Exercise aim - Please work out how many lines in the data below hold the word "left", and state only the number.

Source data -
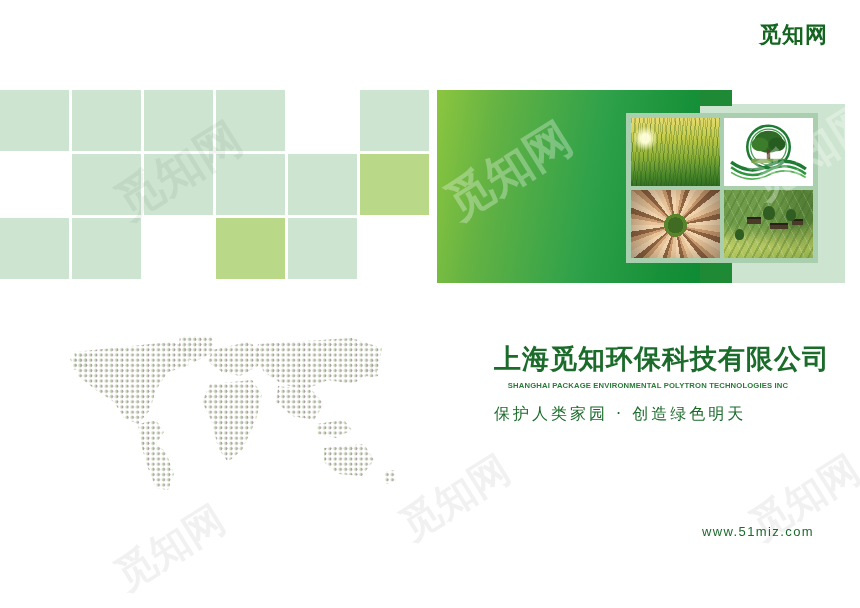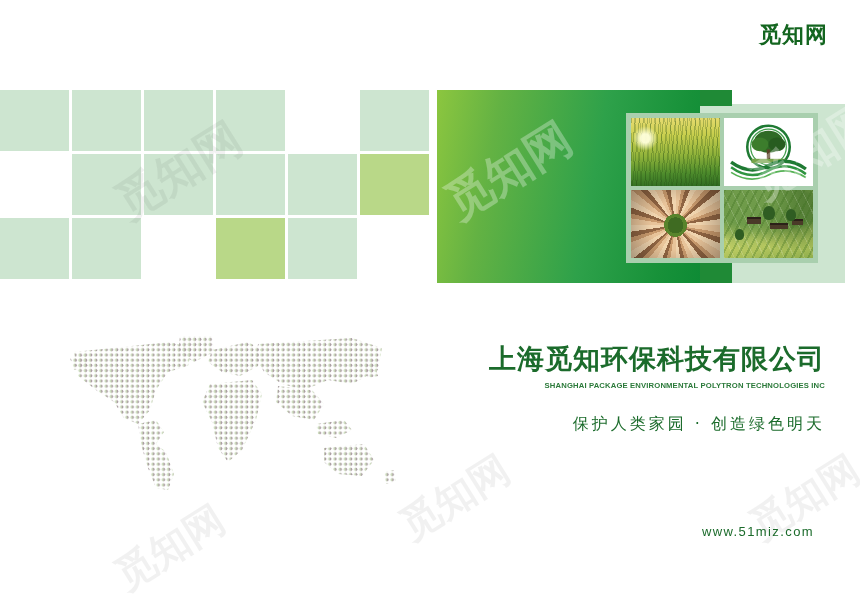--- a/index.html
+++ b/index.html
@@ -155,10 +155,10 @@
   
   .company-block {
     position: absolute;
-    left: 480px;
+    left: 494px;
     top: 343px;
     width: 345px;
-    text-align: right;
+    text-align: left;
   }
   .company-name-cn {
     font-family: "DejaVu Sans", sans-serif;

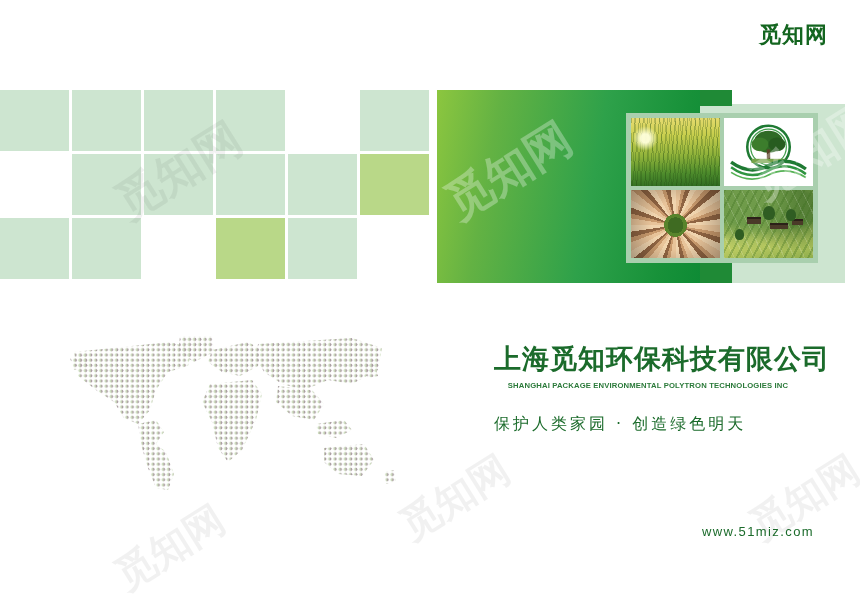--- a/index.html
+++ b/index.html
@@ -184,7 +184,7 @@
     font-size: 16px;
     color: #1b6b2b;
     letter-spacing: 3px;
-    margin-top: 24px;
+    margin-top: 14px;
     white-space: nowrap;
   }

Written solution - 3